CharsetEncoder.maxBytesPerChar()

Fri Sep 27 13:04:47 UTC 2019

Like Ulf, I am sometimes annoyed by the use of the "character" misnomer
throughout the API docs, and would support an effort to use "character" the
way that unicode.org uses it.
"char" no longer represents a Unicode character, but at least it provides a
short clear name, in the Java language, for "UTF-16 code unit" - if we use
it consistently!
https://unicode.org/faq/utf_bom.html#utf16-1

On Thu, Sep 26, 2019 at 2:24 PM <mark.reinhold at oracle.com> wrote:

> 2019/9/24 13:00:21 -0700, ulf.zibis at cosoco.de:
> > Am 21.09.19 um 00:03 schrieb mark.reinhold at oracle.com:
> >> To avoid this confusion, a more verbose specification might read:
> >>     * Returns the maximum number of $otype$s that will be produced for
> each
> >>     * $itype$ of input.  This value may be used to compute the
> worst-case size
> >>     * of the output buffer required for a given input sequence.

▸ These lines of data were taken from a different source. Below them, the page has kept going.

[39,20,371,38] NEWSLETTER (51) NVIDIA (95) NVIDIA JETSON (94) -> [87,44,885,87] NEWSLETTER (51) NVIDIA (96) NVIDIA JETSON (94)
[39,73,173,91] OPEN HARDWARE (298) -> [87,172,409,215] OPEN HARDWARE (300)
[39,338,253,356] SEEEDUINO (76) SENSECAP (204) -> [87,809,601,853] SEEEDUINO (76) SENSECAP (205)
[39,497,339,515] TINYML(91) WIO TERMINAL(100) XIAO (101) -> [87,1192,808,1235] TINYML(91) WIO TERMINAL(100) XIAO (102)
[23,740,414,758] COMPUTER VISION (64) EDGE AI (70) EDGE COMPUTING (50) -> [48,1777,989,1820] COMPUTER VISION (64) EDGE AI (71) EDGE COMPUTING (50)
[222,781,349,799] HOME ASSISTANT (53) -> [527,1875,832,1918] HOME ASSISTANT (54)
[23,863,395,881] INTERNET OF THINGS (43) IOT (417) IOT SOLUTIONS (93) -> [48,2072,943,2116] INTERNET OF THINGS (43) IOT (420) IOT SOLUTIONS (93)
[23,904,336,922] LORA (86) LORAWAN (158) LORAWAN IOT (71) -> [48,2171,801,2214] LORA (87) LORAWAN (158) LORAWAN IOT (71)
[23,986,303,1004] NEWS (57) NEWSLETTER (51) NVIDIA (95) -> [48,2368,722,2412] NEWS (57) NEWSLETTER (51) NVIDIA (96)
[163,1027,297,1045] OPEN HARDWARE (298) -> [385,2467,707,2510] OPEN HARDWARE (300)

This
> value
> >>     * accounts for any necessary content-independent prefix or suffix
> >> #if[encoder]
> >>     * $otype$s, such as byte-order marks.
> >> #end[encoder]
> >> #if[decoder]
> >>     * $otype$s.
> >> #end[decoder]
> >
> > wouldn't it be more clear to use "char" or even "{@code char}" instead
> > "character" as replacment for the $xtype$ parameters?
>
> The specifications of the Charset{De,En}coder classes make it clear
> up front that “character” means “sixteen-bit Unicode character,” so
> I don’t think changing “character” everywhere to “{@code char}” is
> necessary.
>
> This usage of “character” is common throughout the API specification.
> With the introduction of 32-bit Unicode characters we started calling
> those “code points,” but kept on calling sixteen-bit characters just
> “characters.”  (I don’t think the official term “Unicode code unit”
> ever caught on, and it’s a bit of a mouthful anyway.)
>
> - Mark
>